╭─ The data

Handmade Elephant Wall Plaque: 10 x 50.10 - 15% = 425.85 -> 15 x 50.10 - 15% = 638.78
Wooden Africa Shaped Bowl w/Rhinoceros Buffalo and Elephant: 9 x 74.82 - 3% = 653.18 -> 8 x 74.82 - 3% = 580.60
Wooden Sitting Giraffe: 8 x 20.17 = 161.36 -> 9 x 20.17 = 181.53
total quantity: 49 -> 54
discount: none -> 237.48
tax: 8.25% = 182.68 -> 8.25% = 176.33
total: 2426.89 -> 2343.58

╰─
╭─ The data

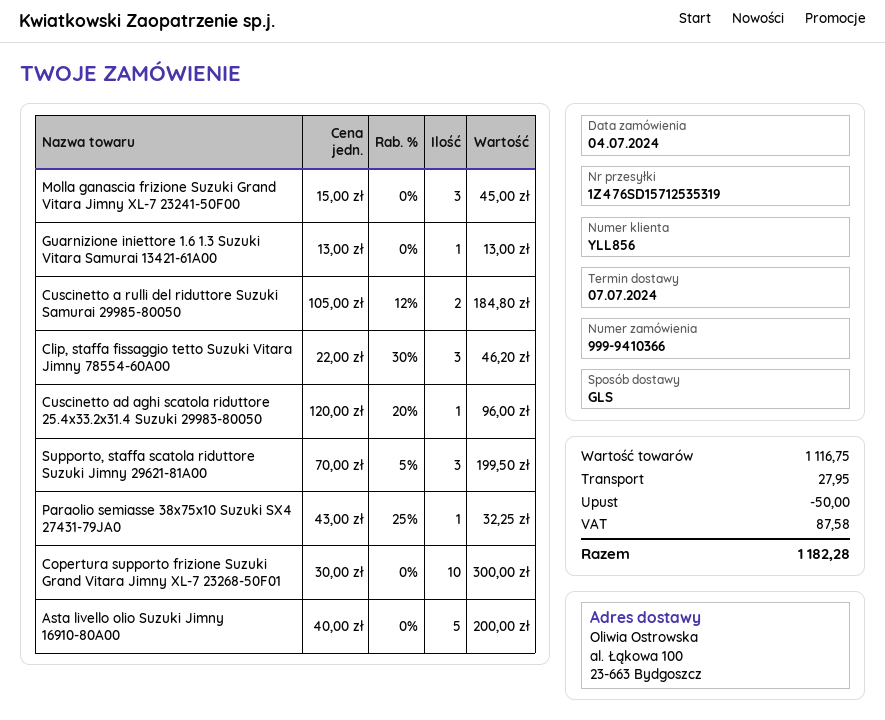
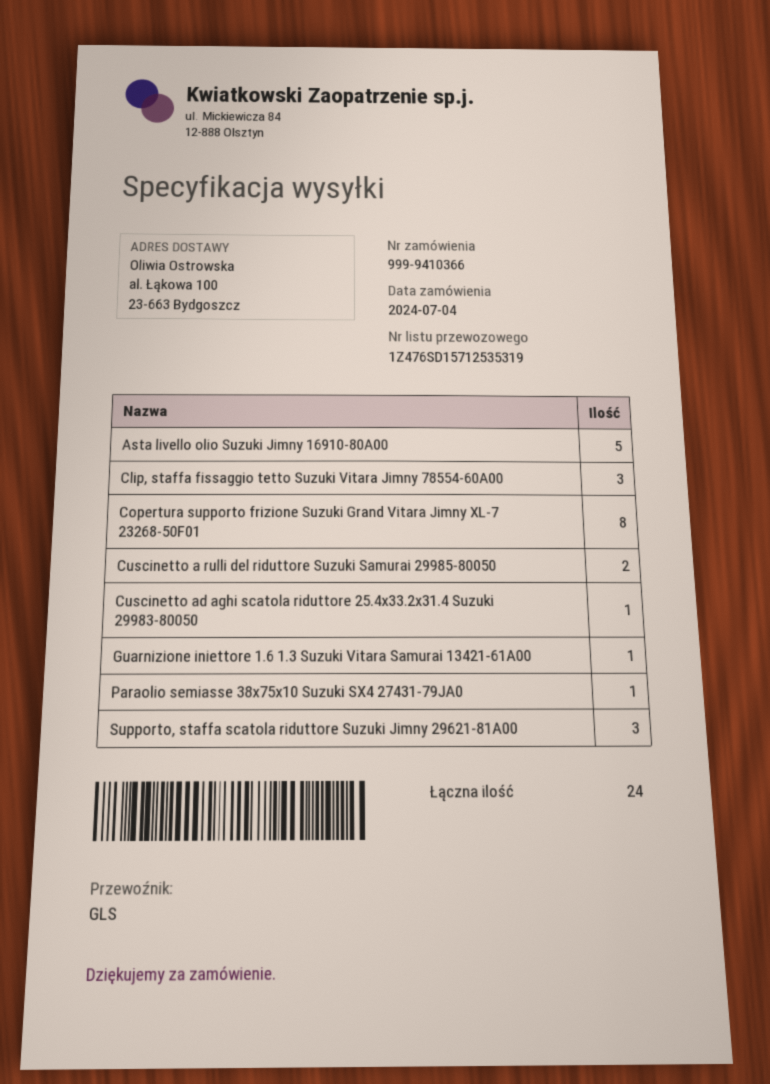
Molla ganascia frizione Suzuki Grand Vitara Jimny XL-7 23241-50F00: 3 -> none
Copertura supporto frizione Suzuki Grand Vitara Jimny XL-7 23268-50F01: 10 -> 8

╰─
╭─ The data

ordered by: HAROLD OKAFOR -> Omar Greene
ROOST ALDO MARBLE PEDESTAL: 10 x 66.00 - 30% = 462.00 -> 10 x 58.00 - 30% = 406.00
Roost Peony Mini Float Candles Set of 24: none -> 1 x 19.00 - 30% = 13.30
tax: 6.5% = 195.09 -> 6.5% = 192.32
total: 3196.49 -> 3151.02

╰─

* [What you need to do]: When the line with "total quantity: 49 -> 54" is reached in the data above, begin copying, and stop after the line with "total: 2426.89 -> 2343.58"; copy each line exactly, both ends included.

* [Response area]:
total quantity: 49 -> 54
discount: none -> 237.48
tax: 8.25% = 182.68 -> 8.25% = 176.33
total: 2426.89 -> 2343.58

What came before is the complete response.